## [WHAT IS REQUIRED]
Lines from the one containing "[734,185,757,197] on ->" through the last line of the data are to be repeated word for word, both ends included.

## [PROVIDED DATA]
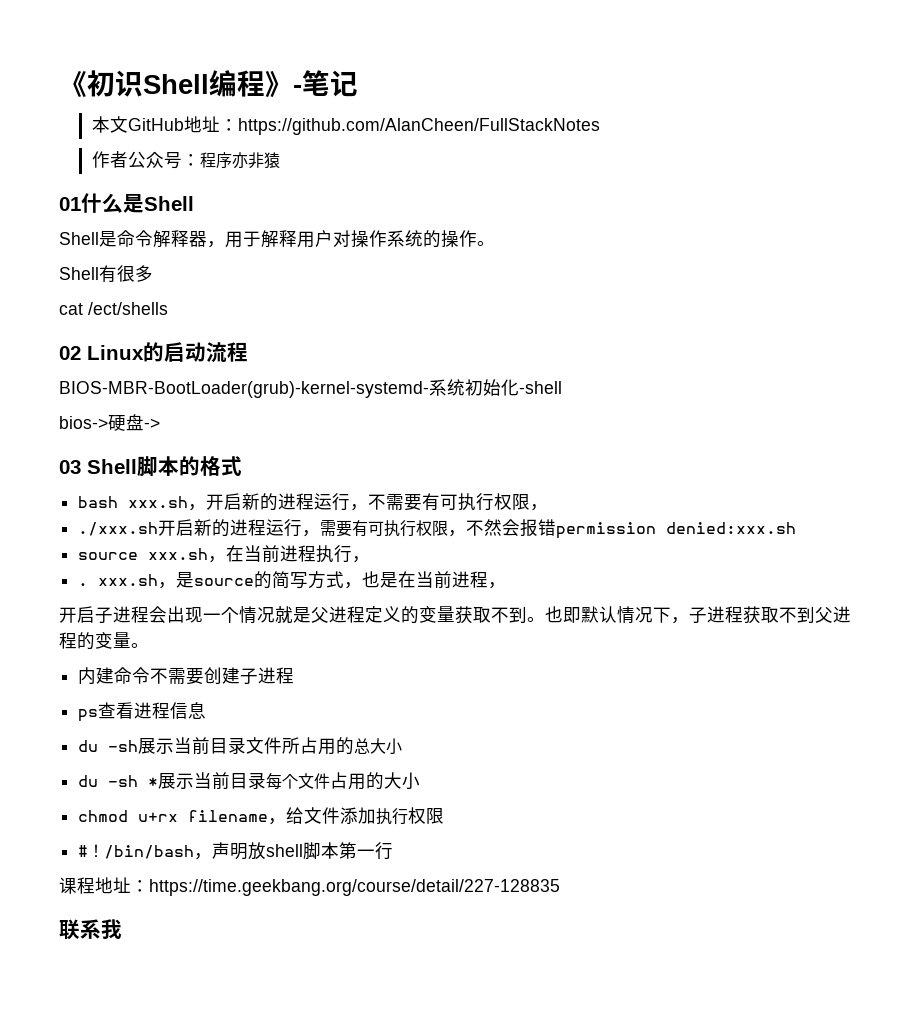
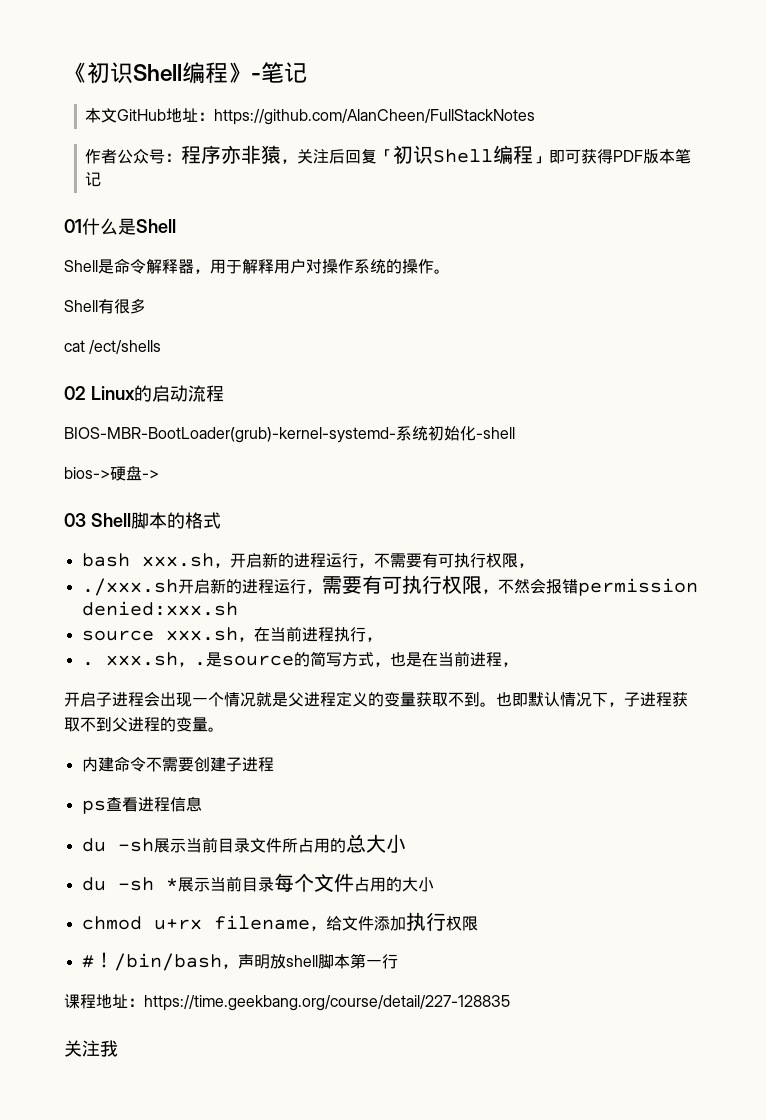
(280, 160) none -> [281,145,692,164] [85,172,102,187] ，关注后回复「初识Shell编程」即可获得PDF版本笔记
(177, 585) none -> [193,662,206,666] .
[59,919,101,940] 联系 -> [64,1040,100,1057] 关注

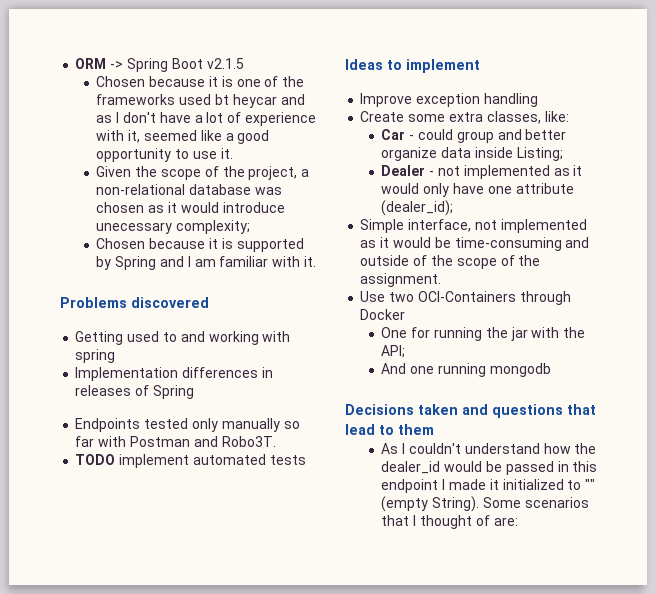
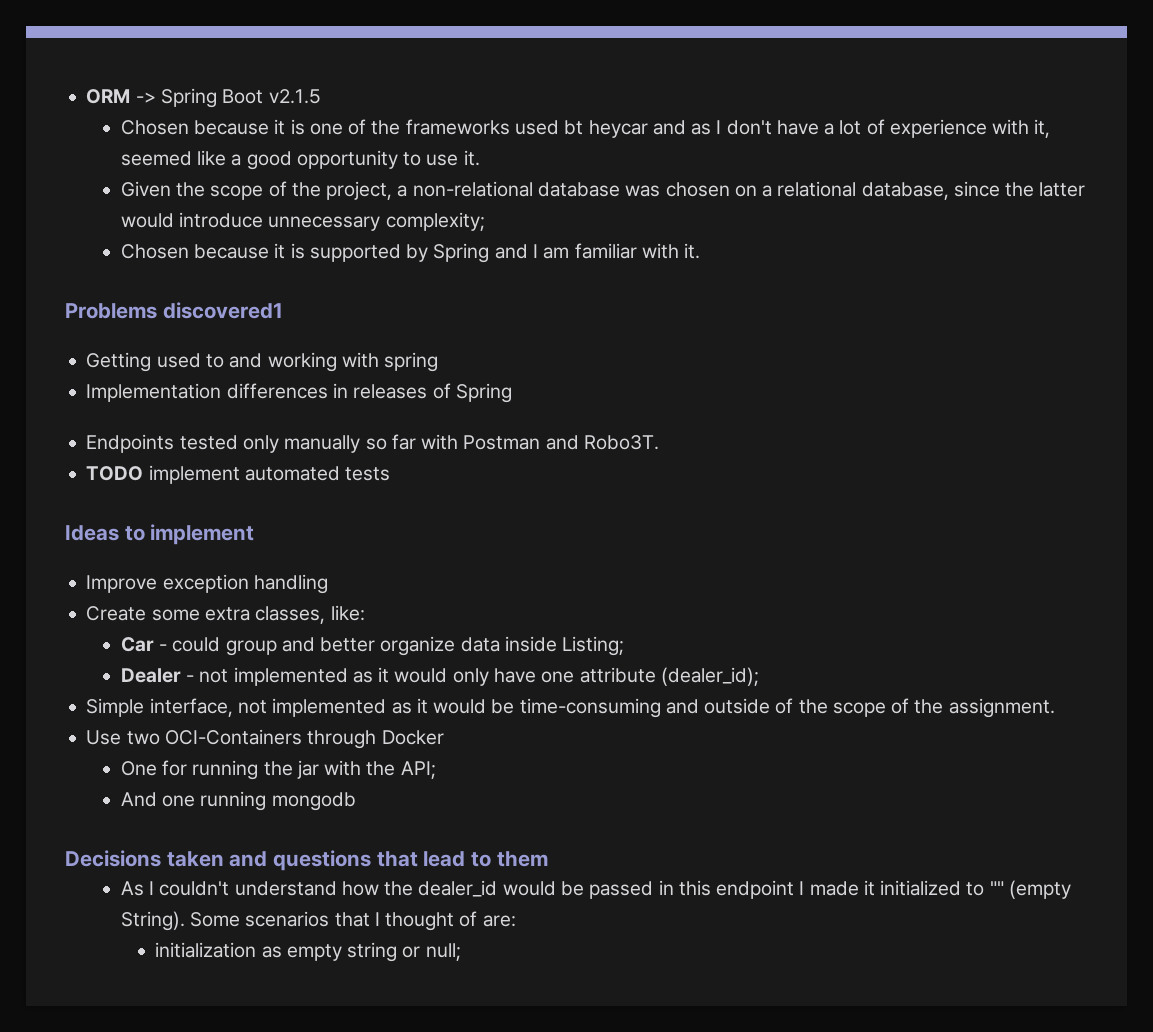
[148,202,177,213] as it -> [734,181,1086,200] on a relational database, since the latter
[96,222,173,234] unecessary -> [268,216,381,231] unnecessary
[131,297,209,308] discovered -> [162,302,283,319] discovered1
(518, 521) none -> [155,942,461,962] // initialization as empty string or null;

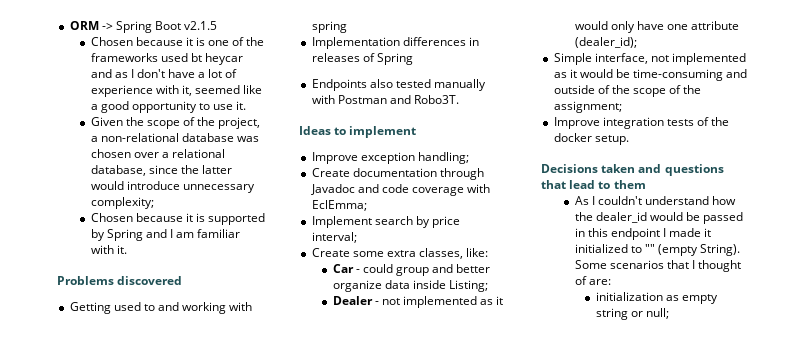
[734,185,757,197] on -> [133,152,159,158] over
[162,302,283,319] discovered1 -> [117,276,183,285] discovered
[179,434,416,453] tested only manually so far -> [369,79,486,91] also tested manually
[86,465,391,484] // TODO implement automated tests -> (459, 99) none
[253,574,328,594] handling -> [417,152,469,164] [311,168,484,180] [310,184,491,196] [311,200,367,211] [311,216,460,228] [311,232,357,243] handling; // Create documentation through Javadoc and code coverage with EclEmma; // Implement search by price interval;
[948,698,1055,718] [86,729,444,749] [120,760,436,780] [120,791,356,811] assignment. // Use two OCI-Containers through Docker // One for running the jar with the API; // And one running mongodb -> [553,101,622,113] [553,117,730,129] [553,133,629,145] assignment; // Improve integration tests of the docker setup.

## [RESPONSE TO THE TASK]
[734,185,757,197] on -> [133,152,159,158] over
[162,302,283,319] discovered1 -> [117,276,183,285] discovered
[179,434,416,453] tested only manually so far -> [369,79,486,91] also tested manually
[86,465,391,484] // TODO implement automated tests -> (459, 99) none
[253,574,328,594] handling -> [417,152,469,164] [311,168,484,180] [310,184,491,196] [311,200,367,211] [311,216,460,228] [311,232,357,243] handling; // Create documentation through Javadoc and code coverage with EclEmma; // Implement search by price interval;
[948,698,1055,718] [86,729,444,749] [120,760,436,780] [120,791,356,811] assignment. // Use two OCI-Containers through Docker // One for running the jar with the API; // And one running mongodb -> [553,101,622,113] [553,117,730,129] [553,133,629,145] assignment; // Improve integration tests of the docker setup.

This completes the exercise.